## Data entries

* * * * * * * * *

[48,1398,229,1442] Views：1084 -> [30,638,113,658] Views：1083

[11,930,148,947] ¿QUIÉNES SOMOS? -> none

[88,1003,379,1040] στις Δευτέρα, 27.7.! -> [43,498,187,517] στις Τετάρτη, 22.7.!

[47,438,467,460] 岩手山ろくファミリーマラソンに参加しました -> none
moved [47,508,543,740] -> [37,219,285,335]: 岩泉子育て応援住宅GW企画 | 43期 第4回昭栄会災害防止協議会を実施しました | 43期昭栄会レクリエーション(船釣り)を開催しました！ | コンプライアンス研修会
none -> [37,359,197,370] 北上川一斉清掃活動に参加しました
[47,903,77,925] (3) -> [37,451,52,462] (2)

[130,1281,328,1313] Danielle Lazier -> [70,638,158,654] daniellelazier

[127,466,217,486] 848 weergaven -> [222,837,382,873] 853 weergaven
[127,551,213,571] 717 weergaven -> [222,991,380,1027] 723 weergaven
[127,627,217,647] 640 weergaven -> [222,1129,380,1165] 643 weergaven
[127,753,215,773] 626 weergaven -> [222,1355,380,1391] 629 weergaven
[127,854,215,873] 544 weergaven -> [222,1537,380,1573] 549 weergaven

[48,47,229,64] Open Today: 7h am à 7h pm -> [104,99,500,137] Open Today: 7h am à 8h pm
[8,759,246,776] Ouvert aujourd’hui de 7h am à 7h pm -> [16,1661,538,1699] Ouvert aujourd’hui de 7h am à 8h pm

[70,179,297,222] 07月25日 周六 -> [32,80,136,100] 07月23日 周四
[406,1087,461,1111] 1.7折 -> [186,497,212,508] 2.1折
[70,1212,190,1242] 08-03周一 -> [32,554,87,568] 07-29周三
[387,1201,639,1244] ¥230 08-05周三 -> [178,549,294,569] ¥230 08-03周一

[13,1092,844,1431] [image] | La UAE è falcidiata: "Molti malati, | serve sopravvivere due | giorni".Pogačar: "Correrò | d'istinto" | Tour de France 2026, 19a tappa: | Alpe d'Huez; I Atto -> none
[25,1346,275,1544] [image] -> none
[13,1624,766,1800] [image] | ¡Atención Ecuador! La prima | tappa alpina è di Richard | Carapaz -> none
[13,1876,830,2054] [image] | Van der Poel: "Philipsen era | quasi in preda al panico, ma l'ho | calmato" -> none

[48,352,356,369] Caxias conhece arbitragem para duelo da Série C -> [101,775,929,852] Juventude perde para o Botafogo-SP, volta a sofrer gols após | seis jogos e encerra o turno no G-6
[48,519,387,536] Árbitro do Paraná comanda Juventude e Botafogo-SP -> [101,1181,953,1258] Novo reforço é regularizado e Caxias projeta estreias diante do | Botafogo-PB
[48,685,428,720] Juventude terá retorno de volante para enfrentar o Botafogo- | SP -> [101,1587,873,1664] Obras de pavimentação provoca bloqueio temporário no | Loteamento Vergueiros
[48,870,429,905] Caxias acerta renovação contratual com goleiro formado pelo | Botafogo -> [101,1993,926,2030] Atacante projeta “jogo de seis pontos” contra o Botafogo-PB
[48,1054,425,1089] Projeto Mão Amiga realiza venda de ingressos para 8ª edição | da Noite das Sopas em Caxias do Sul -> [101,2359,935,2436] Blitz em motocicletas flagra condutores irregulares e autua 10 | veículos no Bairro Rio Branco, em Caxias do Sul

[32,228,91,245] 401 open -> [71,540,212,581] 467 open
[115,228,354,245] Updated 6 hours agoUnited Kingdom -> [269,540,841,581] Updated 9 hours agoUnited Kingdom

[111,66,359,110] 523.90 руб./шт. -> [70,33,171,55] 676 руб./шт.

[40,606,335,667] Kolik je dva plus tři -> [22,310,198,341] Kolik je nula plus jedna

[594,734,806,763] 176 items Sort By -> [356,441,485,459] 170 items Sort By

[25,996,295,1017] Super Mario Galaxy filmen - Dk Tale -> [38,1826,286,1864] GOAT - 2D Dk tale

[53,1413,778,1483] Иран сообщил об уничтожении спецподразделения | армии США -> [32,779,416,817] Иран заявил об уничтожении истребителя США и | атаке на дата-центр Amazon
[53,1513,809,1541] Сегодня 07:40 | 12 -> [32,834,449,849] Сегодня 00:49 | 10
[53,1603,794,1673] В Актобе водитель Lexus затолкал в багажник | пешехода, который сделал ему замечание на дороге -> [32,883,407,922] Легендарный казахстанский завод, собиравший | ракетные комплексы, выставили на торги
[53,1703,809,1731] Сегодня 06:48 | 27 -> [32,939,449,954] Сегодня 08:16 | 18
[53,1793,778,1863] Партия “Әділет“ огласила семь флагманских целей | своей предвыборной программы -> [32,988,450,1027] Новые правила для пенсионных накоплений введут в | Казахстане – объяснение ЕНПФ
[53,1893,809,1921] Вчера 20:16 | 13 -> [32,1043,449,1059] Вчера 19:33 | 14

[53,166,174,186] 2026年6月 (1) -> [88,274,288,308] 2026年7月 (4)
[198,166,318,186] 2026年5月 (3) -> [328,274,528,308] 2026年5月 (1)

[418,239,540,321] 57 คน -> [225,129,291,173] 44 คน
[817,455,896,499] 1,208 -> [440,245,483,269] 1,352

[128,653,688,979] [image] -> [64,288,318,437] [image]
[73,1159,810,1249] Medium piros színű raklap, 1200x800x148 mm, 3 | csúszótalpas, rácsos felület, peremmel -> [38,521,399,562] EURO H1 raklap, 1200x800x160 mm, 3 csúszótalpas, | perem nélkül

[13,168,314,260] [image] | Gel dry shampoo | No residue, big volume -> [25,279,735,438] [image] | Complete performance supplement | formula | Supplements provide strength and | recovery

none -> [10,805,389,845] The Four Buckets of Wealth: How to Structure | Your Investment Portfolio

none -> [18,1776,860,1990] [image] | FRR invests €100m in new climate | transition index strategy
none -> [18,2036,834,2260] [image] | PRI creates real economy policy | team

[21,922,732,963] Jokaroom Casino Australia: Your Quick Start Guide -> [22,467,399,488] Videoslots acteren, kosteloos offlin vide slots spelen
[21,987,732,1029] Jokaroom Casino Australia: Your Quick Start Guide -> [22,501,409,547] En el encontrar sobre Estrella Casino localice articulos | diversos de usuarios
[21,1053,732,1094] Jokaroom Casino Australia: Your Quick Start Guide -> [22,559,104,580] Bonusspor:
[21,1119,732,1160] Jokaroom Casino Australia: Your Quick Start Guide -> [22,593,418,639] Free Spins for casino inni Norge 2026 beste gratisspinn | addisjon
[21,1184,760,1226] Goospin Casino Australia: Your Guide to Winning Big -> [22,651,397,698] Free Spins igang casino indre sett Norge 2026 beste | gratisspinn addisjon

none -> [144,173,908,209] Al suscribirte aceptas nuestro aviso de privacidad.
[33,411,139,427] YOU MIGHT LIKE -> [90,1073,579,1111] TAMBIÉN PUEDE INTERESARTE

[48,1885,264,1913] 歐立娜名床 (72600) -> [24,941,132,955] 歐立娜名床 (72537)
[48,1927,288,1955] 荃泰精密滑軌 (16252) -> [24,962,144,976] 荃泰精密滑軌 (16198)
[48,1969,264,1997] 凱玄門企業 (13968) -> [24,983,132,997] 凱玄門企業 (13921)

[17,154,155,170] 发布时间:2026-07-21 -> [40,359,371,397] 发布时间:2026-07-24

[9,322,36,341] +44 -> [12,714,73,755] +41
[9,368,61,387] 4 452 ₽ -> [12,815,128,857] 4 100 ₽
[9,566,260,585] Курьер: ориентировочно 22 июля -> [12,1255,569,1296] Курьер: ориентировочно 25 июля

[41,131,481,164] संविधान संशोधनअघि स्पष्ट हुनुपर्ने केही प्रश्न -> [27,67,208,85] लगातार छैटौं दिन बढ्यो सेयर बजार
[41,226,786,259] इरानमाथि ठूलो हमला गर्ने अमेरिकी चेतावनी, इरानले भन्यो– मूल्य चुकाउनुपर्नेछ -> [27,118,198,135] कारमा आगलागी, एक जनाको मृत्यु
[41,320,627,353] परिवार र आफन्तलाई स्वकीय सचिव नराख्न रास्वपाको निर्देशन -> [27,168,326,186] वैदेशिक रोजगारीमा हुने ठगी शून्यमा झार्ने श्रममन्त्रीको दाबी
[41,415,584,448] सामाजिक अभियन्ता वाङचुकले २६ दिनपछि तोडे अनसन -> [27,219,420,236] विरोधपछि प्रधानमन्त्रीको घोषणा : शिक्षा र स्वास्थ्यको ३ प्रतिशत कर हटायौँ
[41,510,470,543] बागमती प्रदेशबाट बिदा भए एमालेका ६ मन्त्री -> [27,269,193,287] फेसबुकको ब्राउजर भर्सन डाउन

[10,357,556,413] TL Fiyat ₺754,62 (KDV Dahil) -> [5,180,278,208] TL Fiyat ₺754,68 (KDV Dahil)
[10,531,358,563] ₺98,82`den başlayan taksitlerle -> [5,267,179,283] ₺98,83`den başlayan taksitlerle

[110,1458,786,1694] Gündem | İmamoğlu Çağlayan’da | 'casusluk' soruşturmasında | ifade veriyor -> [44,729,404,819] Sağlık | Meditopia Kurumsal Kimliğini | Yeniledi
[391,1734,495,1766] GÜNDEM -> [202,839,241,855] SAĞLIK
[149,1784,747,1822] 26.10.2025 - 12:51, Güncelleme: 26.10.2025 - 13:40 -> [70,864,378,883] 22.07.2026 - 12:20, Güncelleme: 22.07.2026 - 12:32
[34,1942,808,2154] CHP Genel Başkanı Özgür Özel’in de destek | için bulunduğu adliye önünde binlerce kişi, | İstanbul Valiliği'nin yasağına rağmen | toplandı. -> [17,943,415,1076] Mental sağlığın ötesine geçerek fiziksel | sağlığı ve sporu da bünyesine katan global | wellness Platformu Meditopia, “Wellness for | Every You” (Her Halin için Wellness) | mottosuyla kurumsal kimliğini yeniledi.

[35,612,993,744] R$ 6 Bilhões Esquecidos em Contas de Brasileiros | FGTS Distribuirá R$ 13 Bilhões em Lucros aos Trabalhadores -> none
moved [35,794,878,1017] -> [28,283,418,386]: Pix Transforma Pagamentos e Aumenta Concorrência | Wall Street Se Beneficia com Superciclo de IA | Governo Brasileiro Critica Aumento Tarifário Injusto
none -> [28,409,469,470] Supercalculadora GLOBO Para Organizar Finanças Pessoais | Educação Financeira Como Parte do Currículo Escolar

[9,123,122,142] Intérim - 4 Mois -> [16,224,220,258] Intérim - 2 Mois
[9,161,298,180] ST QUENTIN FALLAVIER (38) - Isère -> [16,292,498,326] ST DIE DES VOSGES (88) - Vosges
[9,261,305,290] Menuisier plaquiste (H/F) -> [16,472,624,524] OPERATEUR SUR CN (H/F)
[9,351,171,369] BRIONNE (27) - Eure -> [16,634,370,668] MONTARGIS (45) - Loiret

* * * * * * * * *

## Task brief
Copy down each line in the entries that has the word "addisjon".

## Task response
[21,1119,732,1160] Jokaroom Casino Australia: Your Quick Start Guide -> [22,593,418,639] Free Spins for casino inni Norge 2026 beste gratisspinn | addisjon
[21,1184,760,1226] Goospin Casino Australia: Your Guide to Winning Big -> [22,651,397,698] Free Spins igang casino indre sett Norge 2026 beste | gratisspinn addisjon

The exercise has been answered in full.